Your goal: Your response should contain each line of the data that includes "karaoke".

Data shown:
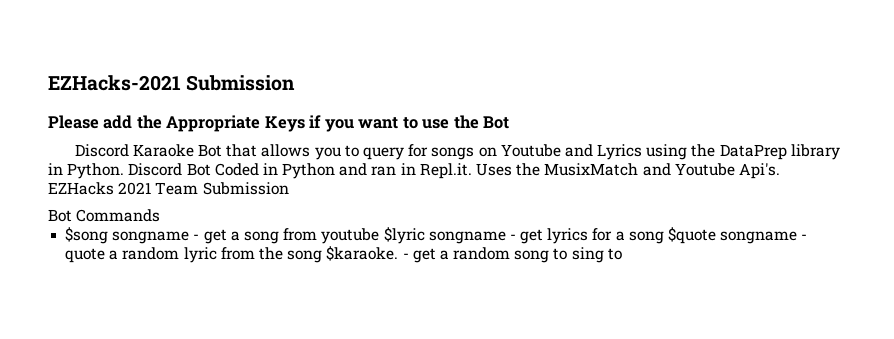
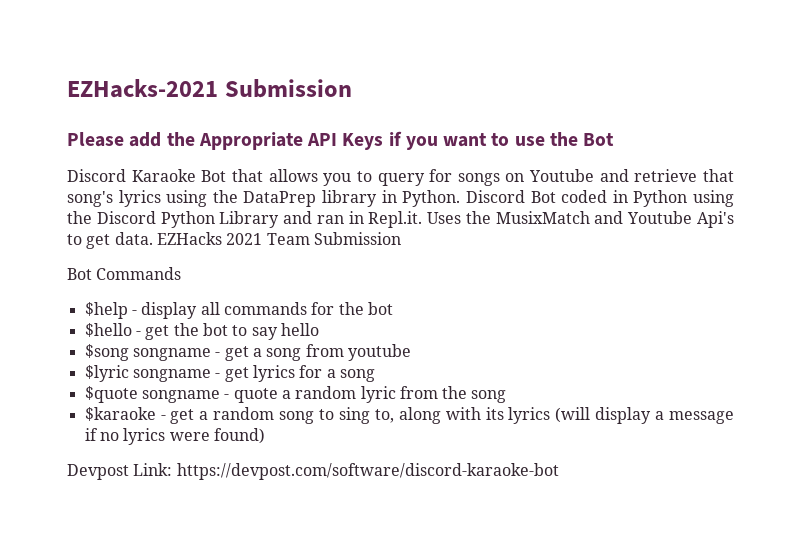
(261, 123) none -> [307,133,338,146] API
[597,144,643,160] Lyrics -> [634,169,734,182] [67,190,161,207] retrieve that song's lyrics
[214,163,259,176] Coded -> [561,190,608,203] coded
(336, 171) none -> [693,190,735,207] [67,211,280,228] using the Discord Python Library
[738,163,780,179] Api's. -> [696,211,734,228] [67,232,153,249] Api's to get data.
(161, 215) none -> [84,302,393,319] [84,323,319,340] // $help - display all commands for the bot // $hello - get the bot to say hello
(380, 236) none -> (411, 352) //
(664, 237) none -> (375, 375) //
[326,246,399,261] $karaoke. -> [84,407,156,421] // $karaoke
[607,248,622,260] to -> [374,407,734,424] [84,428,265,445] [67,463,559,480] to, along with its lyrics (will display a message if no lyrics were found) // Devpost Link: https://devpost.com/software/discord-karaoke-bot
...
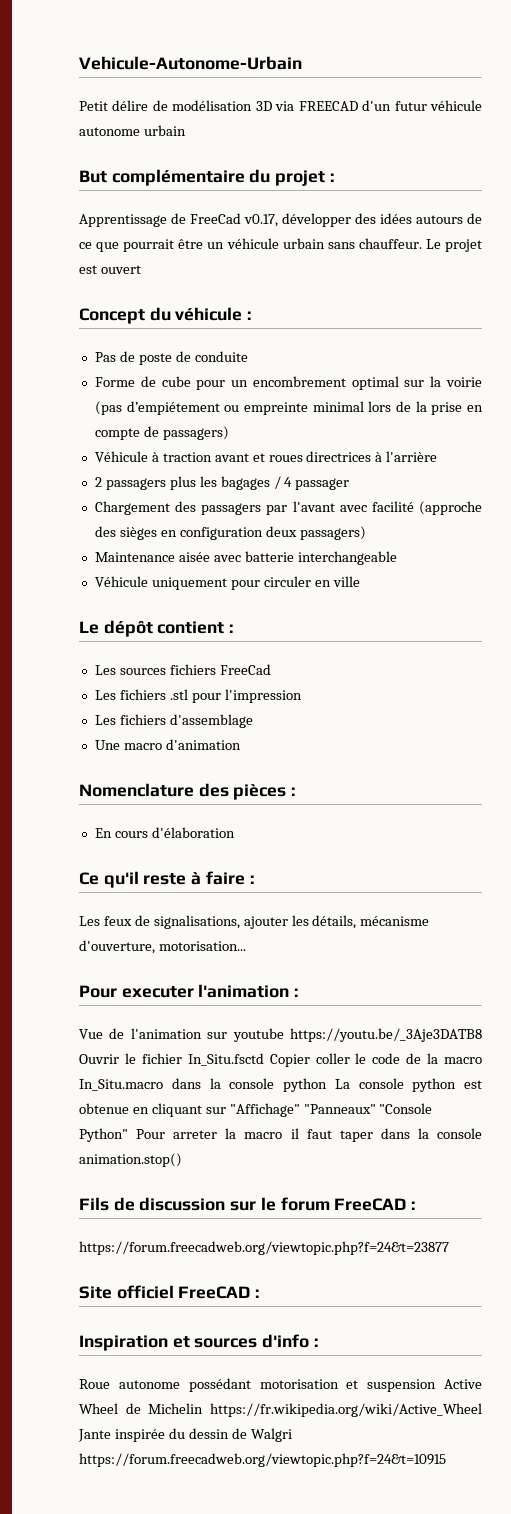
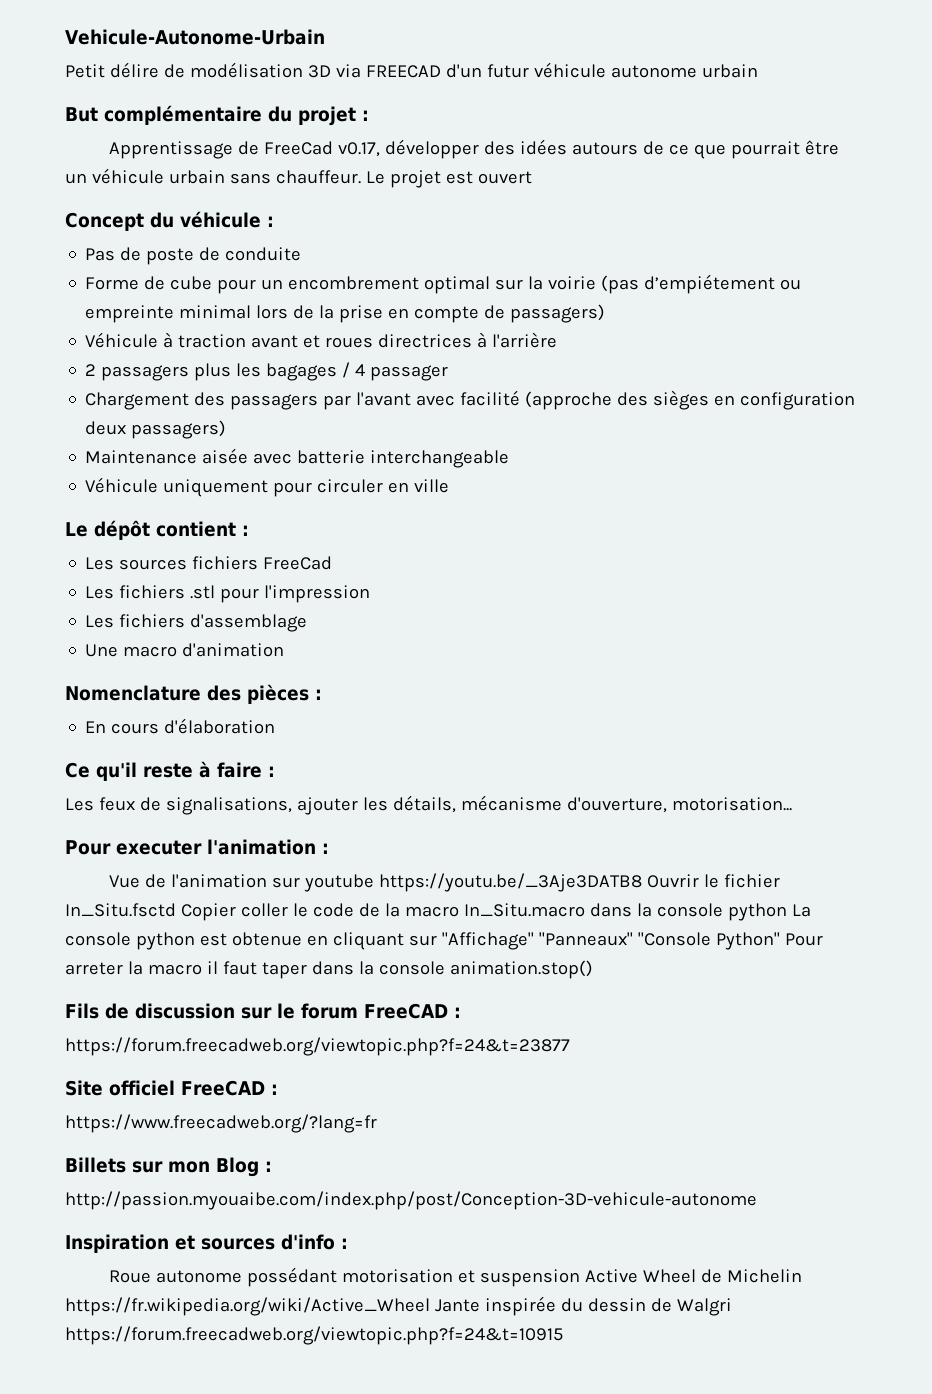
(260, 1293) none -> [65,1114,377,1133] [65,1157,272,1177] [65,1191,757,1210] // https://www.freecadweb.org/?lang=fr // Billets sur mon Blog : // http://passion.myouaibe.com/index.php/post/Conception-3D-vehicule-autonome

Response to the task:
[326,246,399,261] $karaoke. -> [84,407,156,421] // $karaoke
[607,248,622,260] to -> [374,407,734,424] [84,428,265,445] [67,463,559,480] to, along with its lyrics (will display a message if no lyrics were found) // Devpost Link: https://devpost.com/software/discord-karaoke-bot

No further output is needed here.